Dataset entries
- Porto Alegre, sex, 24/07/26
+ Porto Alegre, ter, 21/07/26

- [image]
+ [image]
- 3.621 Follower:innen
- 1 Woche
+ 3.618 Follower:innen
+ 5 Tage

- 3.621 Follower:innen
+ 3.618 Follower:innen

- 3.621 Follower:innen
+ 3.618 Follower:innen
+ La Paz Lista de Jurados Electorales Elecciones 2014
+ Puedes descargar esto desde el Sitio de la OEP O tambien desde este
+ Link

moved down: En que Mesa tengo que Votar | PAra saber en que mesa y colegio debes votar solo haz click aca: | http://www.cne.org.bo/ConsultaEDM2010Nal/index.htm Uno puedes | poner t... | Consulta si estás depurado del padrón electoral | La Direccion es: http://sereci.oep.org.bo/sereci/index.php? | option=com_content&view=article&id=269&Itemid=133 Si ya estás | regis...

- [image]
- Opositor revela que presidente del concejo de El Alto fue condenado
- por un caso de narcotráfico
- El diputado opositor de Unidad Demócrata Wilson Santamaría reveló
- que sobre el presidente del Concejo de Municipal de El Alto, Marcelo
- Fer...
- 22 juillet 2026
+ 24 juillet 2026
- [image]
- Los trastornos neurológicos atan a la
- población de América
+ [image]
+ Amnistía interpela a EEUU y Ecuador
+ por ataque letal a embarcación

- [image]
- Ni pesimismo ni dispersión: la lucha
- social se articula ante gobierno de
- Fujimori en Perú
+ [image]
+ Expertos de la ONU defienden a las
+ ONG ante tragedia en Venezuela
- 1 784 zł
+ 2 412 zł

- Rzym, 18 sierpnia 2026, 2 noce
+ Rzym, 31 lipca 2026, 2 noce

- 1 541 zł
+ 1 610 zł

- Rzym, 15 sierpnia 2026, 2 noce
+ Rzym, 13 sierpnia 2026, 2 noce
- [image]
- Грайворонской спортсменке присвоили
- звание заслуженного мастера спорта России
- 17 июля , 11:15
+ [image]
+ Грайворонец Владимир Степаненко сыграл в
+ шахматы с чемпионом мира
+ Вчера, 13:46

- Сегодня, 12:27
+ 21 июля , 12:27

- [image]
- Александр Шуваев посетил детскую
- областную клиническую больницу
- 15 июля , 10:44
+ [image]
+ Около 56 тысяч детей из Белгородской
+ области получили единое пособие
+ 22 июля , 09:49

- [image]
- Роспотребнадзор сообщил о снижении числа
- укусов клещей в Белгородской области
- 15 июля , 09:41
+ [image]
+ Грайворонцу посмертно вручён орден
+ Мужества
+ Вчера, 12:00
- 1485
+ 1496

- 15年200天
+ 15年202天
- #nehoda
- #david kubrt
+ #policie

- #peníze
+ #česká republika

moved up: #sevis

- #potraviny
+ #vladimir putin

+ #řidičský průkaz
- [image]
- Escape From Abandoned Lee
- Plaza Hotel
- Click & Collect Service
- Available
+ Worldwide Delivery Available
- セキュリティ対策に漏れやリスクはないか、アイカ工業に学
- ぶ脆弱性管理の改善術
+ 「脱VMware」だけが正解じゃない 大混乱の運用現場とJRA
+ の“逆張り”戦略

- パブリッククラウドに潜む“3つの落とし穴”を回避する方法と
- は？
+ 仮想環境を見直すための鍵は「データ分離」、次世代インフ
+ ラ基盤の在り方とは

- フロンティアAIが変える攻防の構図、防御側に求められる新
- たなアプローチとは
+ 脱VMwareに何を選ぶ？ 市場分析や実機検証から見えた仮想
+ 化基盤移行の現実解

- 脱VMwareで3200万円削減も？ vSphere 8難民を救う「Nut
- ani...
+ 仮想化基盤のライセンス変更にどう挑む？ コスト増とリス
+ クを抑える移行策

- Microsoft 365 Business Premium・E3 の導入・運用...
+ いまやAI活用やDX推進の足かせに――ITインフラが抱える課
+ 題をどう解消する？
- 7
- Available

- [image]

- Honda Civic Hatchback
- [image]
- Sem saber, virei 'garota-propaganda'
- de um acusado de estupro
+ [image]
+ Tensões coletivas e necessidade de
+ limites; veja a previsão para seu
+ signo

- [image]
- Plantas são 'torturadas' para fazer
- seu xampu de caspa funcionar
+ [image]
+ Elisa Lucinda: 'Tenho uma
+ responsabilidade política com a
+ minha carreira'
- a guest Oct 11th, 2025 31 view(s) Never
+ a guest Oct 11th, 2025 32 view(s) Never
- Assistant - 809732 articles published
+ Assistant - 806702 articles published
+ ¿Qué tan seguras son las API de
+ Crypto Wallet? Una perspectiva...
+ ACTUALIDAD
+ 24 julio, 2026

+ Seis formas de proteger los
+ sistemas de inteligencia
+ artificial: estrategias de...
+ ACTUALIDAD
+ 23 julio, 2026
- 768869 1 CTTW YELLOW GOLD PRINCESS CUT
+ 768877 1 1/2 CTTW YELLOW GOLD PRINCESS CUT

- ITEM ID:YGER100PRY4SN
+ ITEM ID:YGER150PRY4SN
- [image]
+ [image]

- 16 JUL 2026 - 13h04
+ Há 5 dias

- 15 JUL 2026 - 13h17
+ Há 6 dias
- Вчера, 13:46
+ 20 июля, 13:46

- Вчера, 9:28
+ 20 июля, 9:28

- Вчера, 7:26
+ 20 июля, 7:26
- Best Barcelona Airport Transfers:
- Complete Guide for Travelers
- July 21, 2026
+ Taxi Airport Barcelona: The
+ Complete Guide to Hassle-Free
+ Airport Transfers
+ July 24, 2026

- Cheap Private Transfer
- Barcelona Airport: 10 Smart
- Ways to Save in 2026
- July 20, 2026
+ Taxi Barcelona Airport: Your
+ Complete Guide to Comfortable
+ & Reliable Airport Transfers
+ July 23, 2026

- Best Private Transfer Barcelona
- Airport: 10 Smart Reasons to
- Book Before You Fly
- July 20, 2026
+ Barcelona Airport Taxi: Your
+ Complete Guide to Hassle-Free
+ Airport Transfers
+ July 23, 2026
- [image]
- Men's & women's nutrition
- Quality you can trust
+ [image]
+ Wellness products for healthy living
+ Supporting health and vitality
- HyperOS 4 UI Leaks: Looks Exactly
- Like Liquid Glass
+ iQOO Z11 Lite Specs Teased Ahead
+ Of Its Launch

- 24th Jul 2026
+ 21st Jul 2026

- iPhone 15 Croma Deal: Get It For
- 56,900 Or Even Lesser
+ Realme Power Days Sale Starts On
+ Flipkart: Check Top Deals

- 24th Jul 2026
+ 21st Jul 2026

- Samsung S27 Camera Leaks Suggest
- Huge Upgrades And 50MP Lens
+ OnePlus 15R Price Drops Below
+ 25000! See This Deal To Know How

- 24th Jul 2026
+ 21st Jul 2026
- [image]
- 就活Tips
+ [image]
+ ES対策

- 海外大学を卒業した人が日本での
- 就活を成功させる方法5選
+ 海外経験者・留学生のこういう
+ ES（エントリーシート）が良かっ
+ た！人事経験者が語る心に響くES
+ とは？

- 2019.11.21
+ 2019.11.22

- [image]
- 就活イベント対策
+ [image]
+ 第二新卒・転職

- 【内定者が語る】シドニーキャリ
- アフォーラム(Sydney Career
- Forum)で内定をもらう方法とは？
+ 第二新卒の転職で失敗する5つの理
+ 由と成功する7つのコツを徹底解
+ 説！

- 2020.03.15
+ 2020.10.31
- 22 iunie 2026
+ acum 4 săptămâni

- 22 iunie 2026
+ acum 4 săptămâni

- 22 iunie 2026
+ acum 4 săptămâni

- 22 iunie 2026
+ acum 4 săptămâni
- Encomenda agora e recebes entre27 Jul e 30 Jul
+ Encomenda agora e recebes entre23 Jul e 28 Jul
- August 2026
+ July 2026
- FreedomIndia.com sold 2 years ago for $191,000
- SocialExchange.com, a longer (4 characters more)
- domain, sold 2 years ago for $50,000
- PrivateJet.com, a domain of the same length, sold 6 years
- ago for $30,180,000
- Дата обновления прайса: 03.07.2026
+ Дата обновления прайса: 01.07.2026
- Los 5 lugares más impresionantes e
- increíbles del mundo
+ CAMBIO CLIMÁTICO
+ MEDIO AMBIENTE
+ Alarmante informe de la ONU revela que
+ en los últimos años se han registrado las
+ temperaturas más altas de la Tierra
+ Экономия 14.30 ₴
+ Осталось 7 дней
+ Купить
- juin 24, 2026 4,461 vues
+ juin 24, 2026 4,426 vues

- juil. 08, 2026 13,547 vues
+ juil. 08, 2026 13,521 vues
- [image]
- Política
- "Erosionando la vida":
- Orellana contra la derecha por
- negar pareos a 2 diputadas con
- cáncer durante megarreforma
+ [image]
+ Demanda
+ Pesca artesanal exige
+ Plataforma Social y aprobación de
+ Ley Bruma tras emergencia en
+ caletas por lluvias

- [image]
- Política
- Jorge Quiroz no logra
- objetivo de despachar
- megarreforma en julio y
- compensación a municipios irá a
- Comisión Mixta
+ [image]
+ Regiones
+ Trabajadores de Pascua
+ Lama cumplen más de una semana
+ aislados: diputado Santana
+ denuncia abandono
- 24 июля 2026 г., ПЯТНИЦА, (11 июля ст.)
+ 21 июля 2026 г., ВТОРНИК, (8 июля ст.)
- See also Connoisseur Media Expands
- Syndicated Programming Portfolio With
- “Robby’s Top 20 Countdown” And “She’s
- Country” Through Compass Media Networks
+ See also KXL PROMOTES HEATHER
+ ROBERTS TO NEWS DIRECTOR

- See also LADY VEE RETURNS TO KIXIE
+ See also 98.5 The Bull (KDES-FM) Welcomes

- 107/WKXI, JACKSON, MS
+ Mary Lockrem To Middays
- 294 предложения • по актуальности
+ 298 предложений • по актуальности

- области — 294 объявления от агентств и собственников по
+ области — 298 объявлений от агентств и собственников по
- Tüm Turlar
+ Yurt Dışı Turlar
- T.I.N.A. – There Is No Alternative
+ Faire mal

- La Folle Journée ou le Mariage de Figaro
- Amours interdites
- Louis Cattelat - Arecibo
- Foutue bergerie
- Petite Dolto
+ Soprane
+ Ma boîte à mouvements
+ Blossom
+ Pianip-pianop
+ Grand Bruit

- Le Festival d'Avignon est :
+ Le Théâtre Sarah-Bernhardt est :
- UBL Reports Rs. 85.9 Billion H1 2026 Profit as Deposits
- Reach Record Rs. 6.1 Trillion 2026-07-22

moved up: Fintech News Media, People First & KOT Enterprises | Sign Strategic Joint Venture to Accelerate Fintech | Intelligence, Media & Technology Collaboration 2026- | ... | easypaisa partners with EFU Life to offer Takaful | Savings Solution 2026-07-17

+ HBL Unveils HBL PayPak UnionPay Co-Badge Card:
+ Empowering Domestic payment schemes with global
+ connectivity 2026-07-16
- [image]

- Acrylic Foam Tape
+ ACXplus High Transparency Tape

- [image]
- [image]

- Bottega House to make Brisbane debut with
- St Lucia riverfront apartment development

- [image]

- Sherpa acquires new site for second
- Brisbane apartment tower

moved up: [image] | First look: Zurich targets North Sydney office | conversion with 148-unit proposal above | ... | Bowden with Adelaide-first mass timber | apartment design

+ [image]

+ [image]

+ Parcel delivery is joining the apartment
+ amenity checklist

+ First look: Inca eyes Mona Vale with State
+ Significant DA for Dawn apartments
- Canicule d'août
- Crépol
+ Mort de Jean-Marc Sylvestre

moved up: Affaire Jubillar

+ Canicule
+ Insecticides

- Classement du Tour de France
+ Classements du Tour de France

→ **Work to complete**: Only the lines from the one with "moved up: Affaire Jubillar" through the end of the records above are to be copied, exactly as written.

→ **Solved problem**:
moved up: Affaire Jubillar

+ Canicule
+ Insecticides

- Classement du Tour de France
+ Classements du Tour de France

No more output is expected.